Bentley Continental GT Mulliner - long-term review
£254,200 / as tested £289,900 / PCM £5,077
SPEC HIGHLIGHTS
- SPEC
Bentley Continental GT Mulliner
- ENGINE
3996cc
- BHP
771.1bhp
- 0-62
3.2s
Has a plug-in hybrid drivetrain made the 2.5-tonne Bentley Conti GT use less fuel?
I wasn’t planning to draw any conclusions about the Bentley’s hybrid drivetrain this early, but the Continental GT had an extremely busy first month at TG, covering 1,800 miles in its first four weeks on our Garage fleet. So let’s have a sitrep. So far, it’s using less fuel than the BMW M2 I ran last year.
Of course it is – it can travel a real-world 50 miles on electric power and that head-start averages out the V8’s fuel appetite very healthily. One month in and it’s settled at 34 miles per gallon.
The W12-powered Conti GT we ran back in 2020 averaged 24.4mpg, but that has four more cylinders. Perhaps a fairer comparison is the Audi RS6 dailyed by Ollie Marriage in 2020 – replete with a similar 4.0-litre bi-turbo V8. It too was four-wheel drive, and weighed in the wrong side of two tonnes (though several hundred kilos less than the Bentley.) It languished around 19mpg with a best of 23mpg, so whichever way you cut it, adding PHEV ability to the Bentley has added a real-world efficiency advantage.
But I would say that, because I like plug-in hybrids. Some disagree. I understand why. Yes, they’re heavy. Yes, it’s selfish to own one car with two engines. And yes, I understand all the pitfalls and tripwires that ‘if you are using the EV bit often enough, you might as well just have an EV'. The detractors argue PHEVs only suit a very specific lifestyle.
Well, it appears that’s my life. Silent early morning getaways don’t wake the neighbours. Quick dashes into my local Georgian market town with its narrow streets and medieval parking spaces are accomplished without having to rouse the engine. But I also spend many hours of my week on motorways, where EVs can’t re-gen and chew through range like a labrador dispatching cuddly toys – I know this, having just spent seven months with an MG Cyberster.

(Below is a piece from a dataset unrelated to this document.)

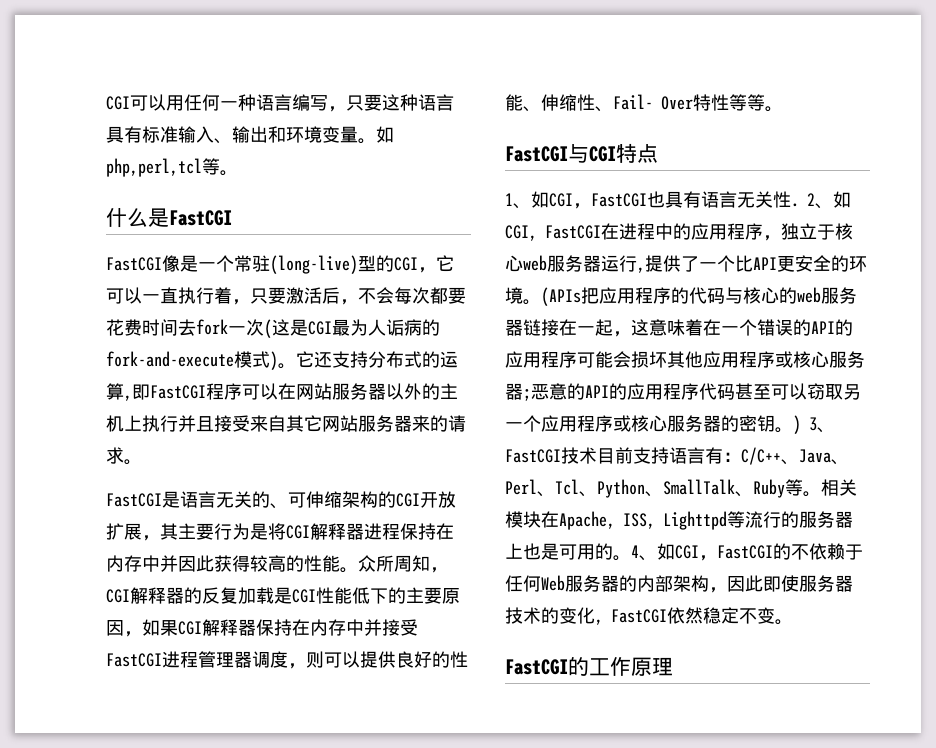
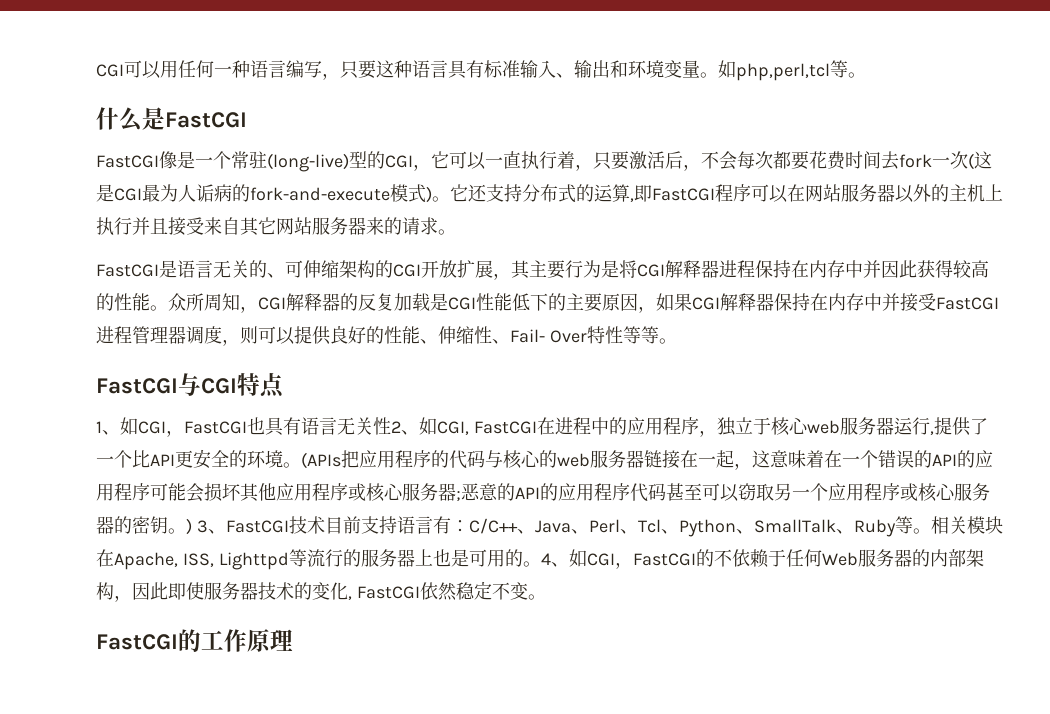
- 1、如CGI，FastCGI也具有语言无关性. 2、如CGI, FastCGI在进程中的应用程序，独立于核心web服务器运行,提供了一个比API更安全的环境。
+ 1、如CGI，FastCGI也具有语言无关性2、如CGI, FastCGI在进程中的应用程序，独立于核心web服务器运行,提供了一个比API更安全的环境。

So, I like PHEVs in general. I like the Bentley’s drivetrain in particular because it’s clever. The handover between EV and V8 power is utterly seamless, even when the engine and transmission are cold, which often catches hybrids out. The old Conti struggled with slightly lumpy gearchanges – that’s gone. My colleague Greg Potts borrowed the car for a few days and fell out of it overcome with praise for ‘the smoothest gearchanges of any car ever'. And he’s right.
Like all plug-in hybrids, for WLTP-test reasons it always begins in EV mode. I don’t mind that, but it’s annoying when it keeps on using EV mode to accelerate onto a motorway, which is really where the V8 ought to take over. Two presses of the ‘EV’ button click it through to Hybrid mode, which sorts this, and has become my commute default. Though, the other day I drove the new BMW M5 and noticed a sub-sub-sub-menu option for starting the car without defaulting to EV. A useful trick.
So far, one of the car’s touchscreen graphs tells me I’ve spent 31 per cent of my driving time in all-EV mode. I’m not sure all this data-harvesting geekery is especially ‘Bentley’, but there’s no doubt this plug-in side makes a very showy, flashy car that bit more in-step with the times.
Over the next few months I’ll explore more of how to get the best from the hybrid system. I’m interested to find out how intelligent the powertrain is when interacting with the sat-nav to best use electric and petrol energy over the duration of a journey. And having found the e-range is a real-world 50-52 miles if used in appropriately urban settings, we’ll unearth out how dramatically that drops when the temperatures get autumnal.
Certainly, a strong start from the Bentley. It’s an indulgent experience to walk up to, and to climb aboard, but not profligate to run. It’s like going for a Michelin star five-course meal and finding out it’s completely calorie-free.